Assigned task: Each line of the material holding the word "drop" must be identified and copied.

Information:
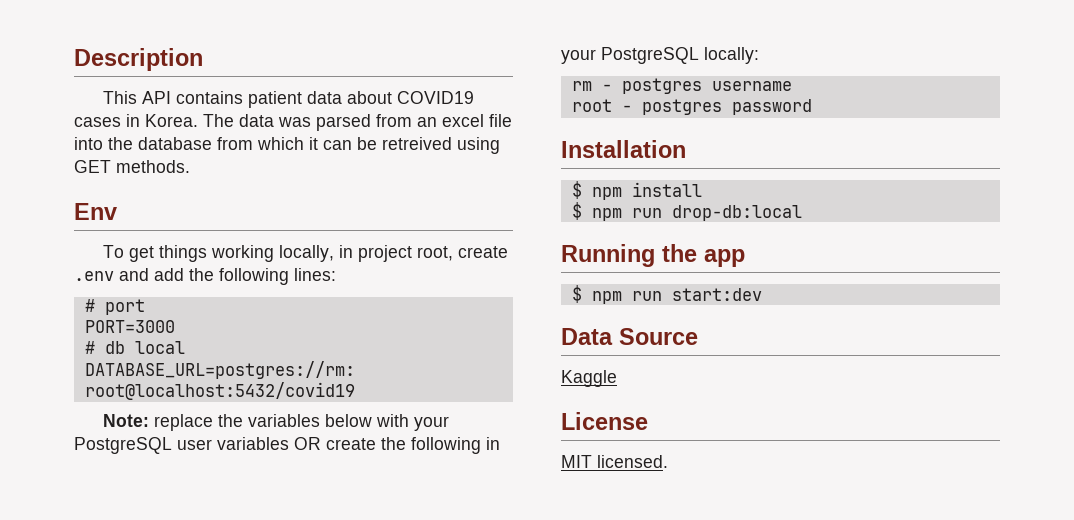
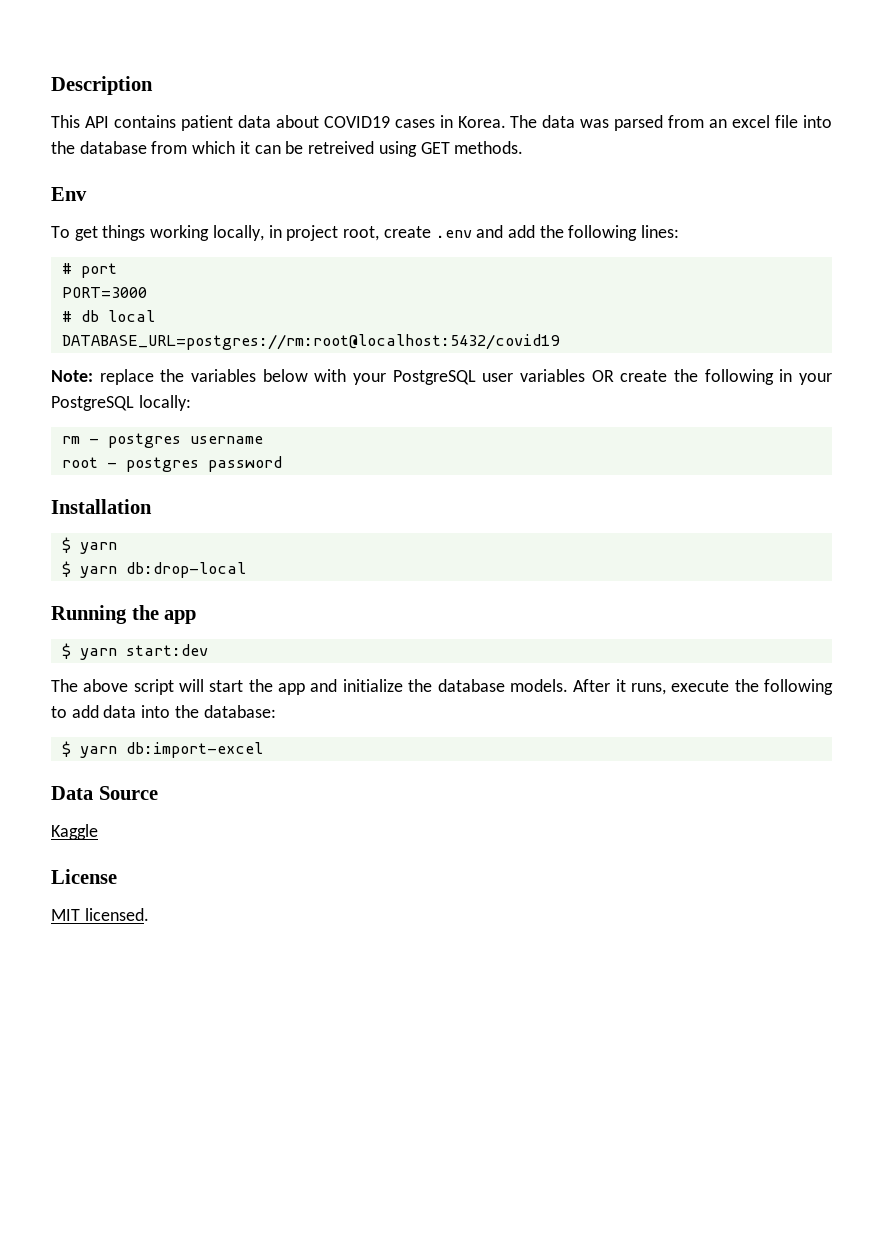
  Installation
- $ npm install
- $ npm run drop-db:local
+ $ yarn
+ $ yarn db:drop-local
- $ npm run start:dev
+ $ yarn start:dev
+ The above script will start the app and initialize the database models. After it runs, execute the following to add data into the database:
+ $ yarn db:import-excel

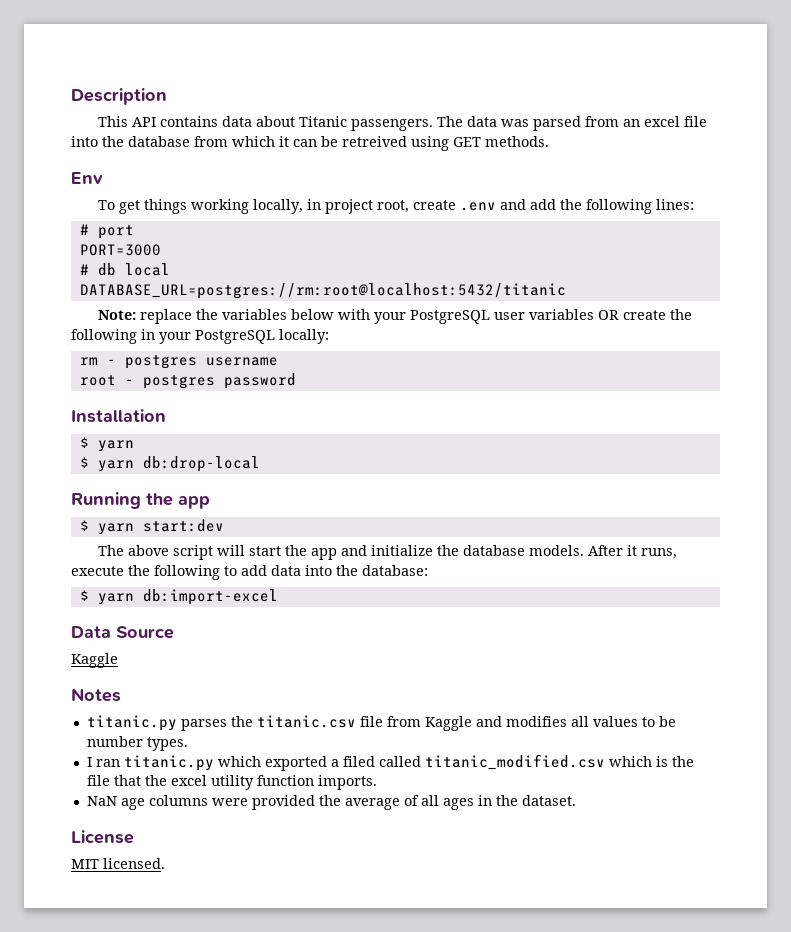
- This API contains patient data about COVID19 cases in Korea.
+ This API contains data about Titanic passengers.
- DATABASE_URL=postgres://rm:root@localhost:5432/covid19
+ DATABASE_URL=postgres://rm:root@localhost:5432/titanic
+ Notes
+ titanic.py parses the titanic.csv file from Kaggle and modifies all values to be number types.
+ I ran titanic.py which exported a filed called titanic_modified.csv which is the file that the excel utility function imports.
+ NaN age columns were provided the average of all ages in the dataset.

Response to the task:
- $ npm run drop-db:local
+ $ yarn db:drop-local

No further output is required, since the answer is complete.